▸ Instructions to follow:
The records must be retyped exactly, with no pictures included.

▸ Data to use:
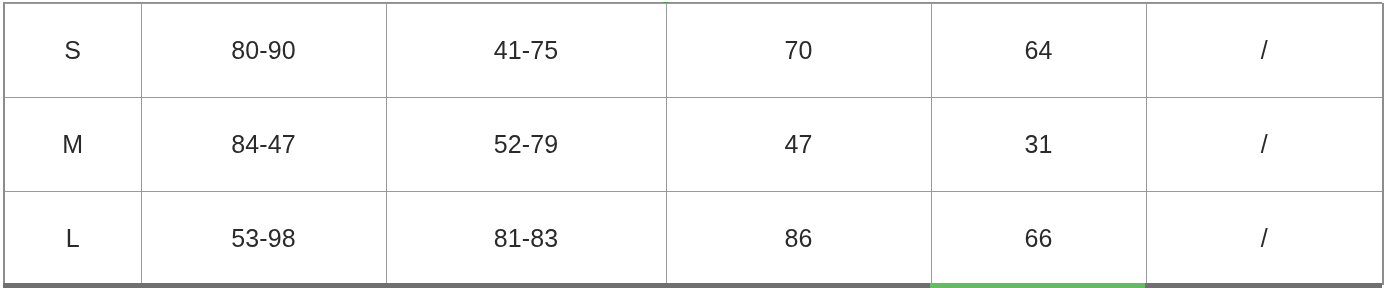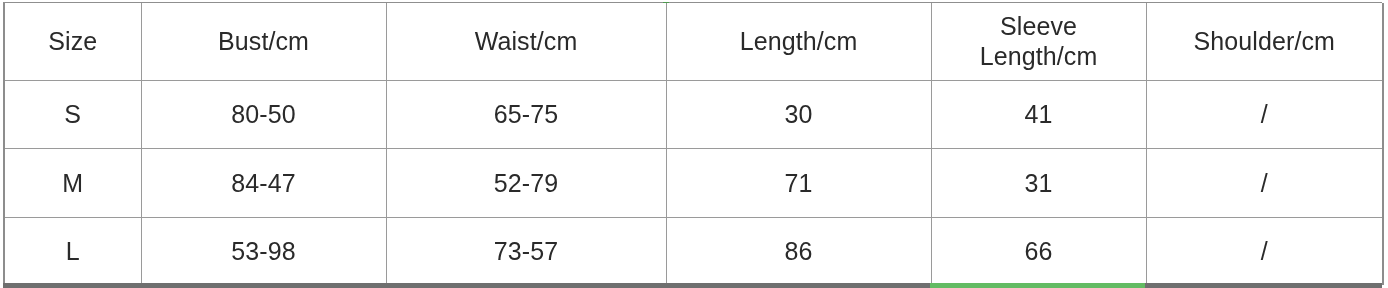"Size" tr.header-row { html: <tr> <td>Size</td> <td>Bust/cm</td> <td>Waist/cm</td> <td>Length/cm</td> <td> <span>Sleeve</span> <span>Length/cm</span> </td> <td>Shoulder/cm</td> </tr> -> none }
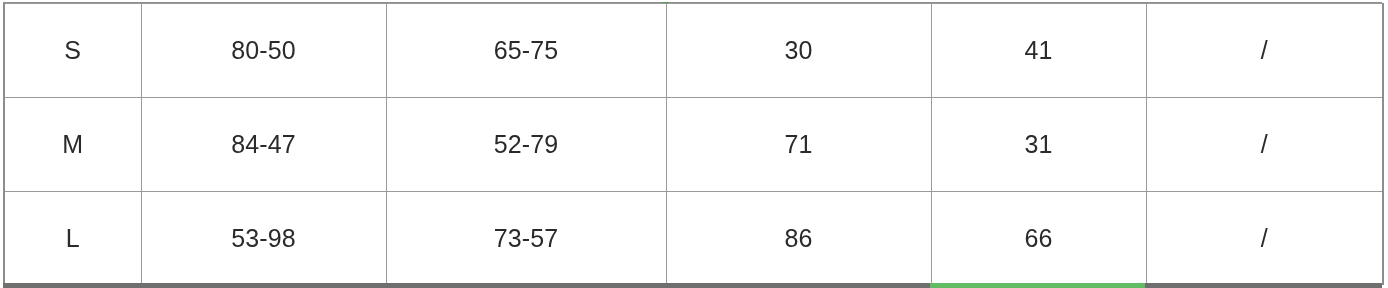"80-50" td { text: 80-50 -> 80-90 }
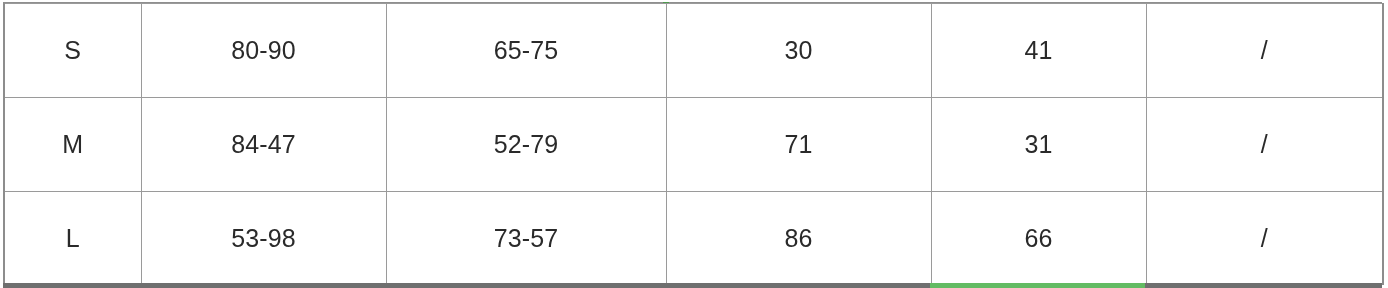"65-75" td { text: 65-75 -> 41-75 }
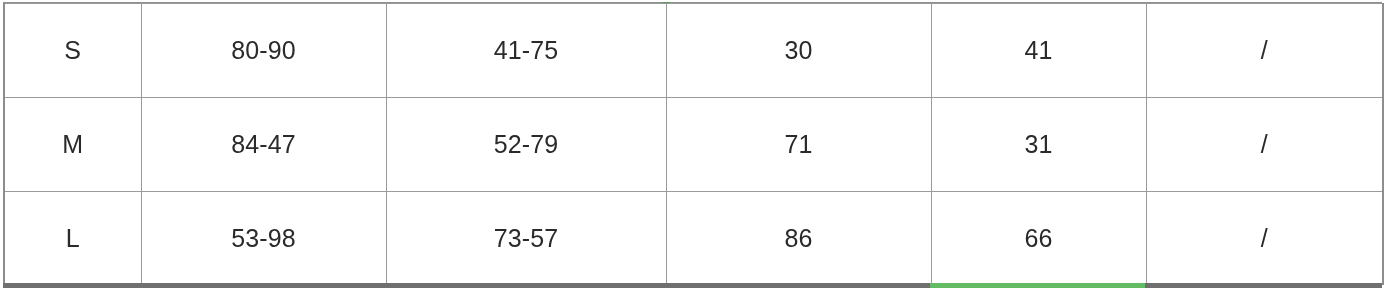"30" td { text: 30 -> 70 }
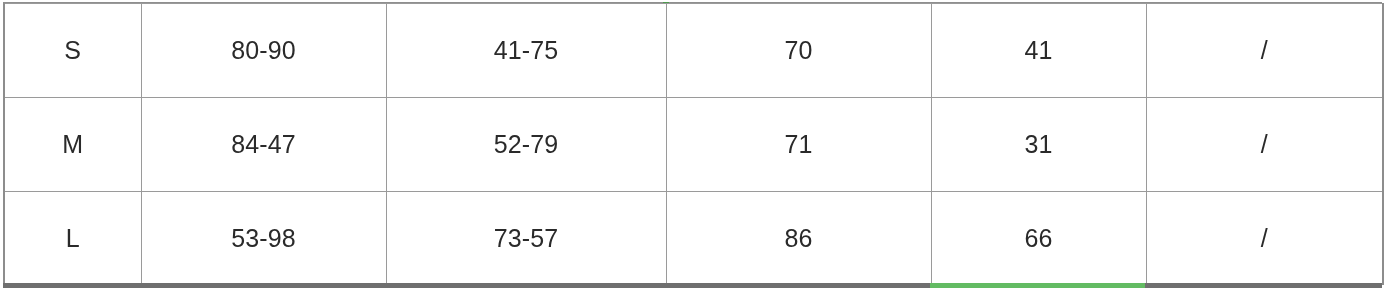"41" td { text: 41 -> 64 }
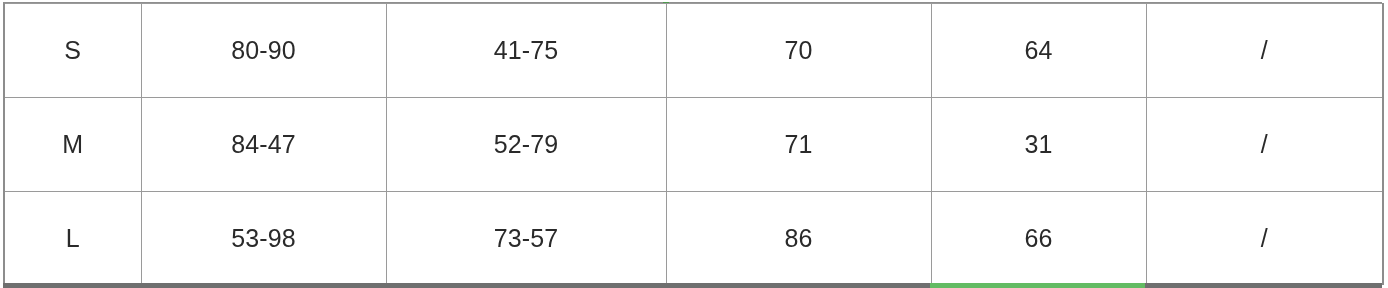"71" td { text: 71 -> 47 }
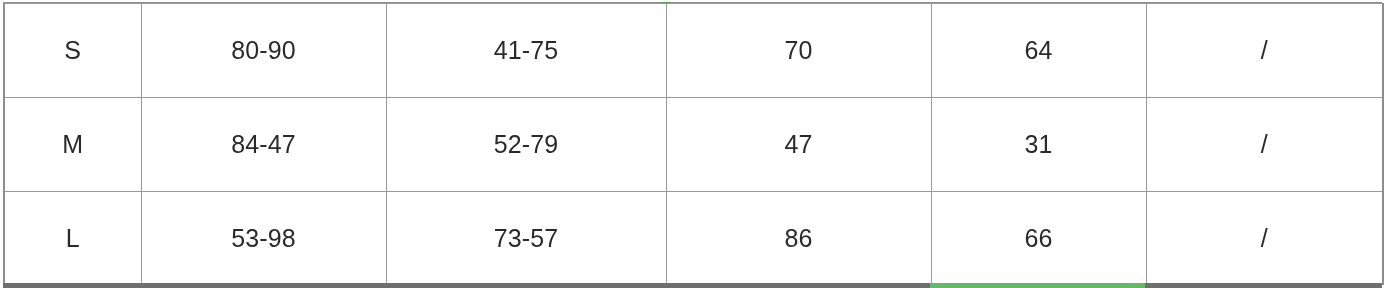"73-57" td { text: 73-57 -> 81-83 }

▸ Exercise answer:
"Size" tr.header-row { html: <tr> <td>Size</td> <td>Bust/cm</td> <td>Waist/cm</td> <td>Length/cm</td> <td> <span>Sleeve</span> <span>Length/cm</span> </td> <td>Shoulder/cm</td> </tr> -> none }
"80-50" td { text: 80-50 -> 80-90 }
"65-75" td { text: 65-75 -> 41-75 }
"30" td { text: 30 -> 70 }
"41" td { text: 41 -> 64 }
"71" td { text: 71 -> 47 }
"73-57" td { text: 73-57 -> 81-83 }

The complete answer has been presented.